# WORK REQUEST:
Copy out the lines of the records below, and only those lines, from the one with "[219,123,233,136] 2. -> (160, 131) //" through the one with "(425, 183) none", exactly as they appear.

# WORKING DATA:
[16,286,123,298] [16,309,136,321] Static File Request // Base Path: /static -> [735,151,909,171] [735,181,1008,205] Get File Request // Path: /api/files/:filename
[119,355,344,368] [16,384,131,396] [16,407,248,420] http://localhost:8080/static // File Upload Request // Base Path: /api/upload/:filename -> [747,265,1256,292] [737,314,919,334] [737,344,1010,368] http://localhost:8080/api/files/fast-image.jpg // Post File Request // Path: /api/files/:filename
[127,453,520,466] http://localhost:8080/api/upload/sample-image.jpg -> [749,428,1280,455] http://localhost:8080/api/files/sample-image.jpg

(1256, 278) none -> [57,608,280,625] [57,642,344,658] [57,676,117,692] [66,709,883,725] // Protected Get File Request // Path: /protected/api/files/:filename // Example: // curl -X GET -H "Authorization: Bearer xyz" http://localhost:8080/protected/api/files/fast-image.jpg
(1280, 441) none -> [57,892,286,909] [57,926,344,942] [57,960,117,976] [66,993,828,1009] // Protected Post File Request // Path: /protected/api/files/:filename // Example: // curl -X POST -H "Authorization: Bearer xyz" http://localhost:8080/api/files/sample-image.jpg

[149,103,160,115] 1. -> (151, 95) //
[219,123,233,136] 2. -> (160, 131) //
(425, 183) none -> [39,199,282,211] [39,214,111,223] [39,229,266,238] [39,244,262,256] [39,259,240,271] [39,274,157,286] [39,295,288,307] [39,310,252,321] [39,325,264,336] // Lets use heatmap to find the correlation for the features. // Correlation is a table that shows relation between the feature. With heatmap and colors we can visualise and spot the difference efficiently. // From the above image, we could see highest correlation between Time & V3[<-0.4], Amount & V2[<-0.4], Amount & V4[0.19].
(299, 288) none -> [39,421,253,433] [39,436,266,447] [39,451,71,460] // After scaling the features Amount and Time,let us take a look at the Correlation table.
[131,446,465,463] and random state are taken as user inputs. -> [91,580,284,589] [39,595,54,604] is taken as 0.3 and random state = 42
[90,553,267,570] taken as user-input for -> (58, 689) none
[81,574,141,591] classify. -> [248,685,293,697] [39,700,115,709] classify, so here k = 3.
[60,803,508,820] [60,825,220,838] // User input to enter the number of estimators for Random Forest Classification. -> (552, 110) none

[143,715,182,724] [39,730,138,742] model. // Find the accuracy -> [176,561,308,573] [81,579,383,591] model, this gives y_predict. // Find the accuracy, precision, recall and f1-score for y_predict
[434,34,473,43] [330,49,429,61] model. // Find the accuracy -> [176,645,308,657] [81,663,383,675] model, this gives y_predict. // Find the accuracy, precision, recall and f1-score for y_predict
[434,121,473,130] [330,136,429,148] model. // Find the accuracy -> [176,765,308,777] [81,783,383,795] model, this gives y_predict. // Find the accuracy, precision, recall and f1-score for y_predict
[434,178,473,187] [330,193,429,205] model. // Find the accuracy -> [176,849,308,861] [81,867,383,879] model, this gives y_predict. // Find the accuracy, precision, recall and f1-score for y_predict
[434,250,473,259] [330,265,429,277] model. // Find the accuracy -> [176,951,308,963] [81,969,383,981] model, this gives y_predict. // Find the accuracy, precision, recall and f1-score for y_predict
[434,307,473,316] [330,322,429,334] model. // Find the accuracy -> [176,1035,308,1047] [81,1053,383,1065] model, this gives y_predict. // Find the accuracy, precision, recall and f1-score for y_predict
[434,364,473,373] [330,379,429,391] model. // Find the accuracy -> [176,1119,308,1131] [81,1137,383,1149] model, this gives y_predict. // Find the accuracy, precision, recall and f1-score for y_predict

# WRITTEN ANSWER:
[219,123,233,136] 2. -> (160, 131) //
(425, 183) none -> [39,199,282,211] [39,214,111,223] [39,229,266,238] [39,244,262,256] [39,259,240,271] [39,274,157,286] [39,295,288,307] [39,310,252,321] [39,325,264,336] // Lets use heatmap to find the correlation for the features. // Correlation is a table that shows relation between the feature. With heatmap and colors we can visualise and spot the difference efficiently. // From the above image, we could see highest correlation between Time & V3[<-0.4], Amount & V2[<-0.4], Amount & V4[0.19].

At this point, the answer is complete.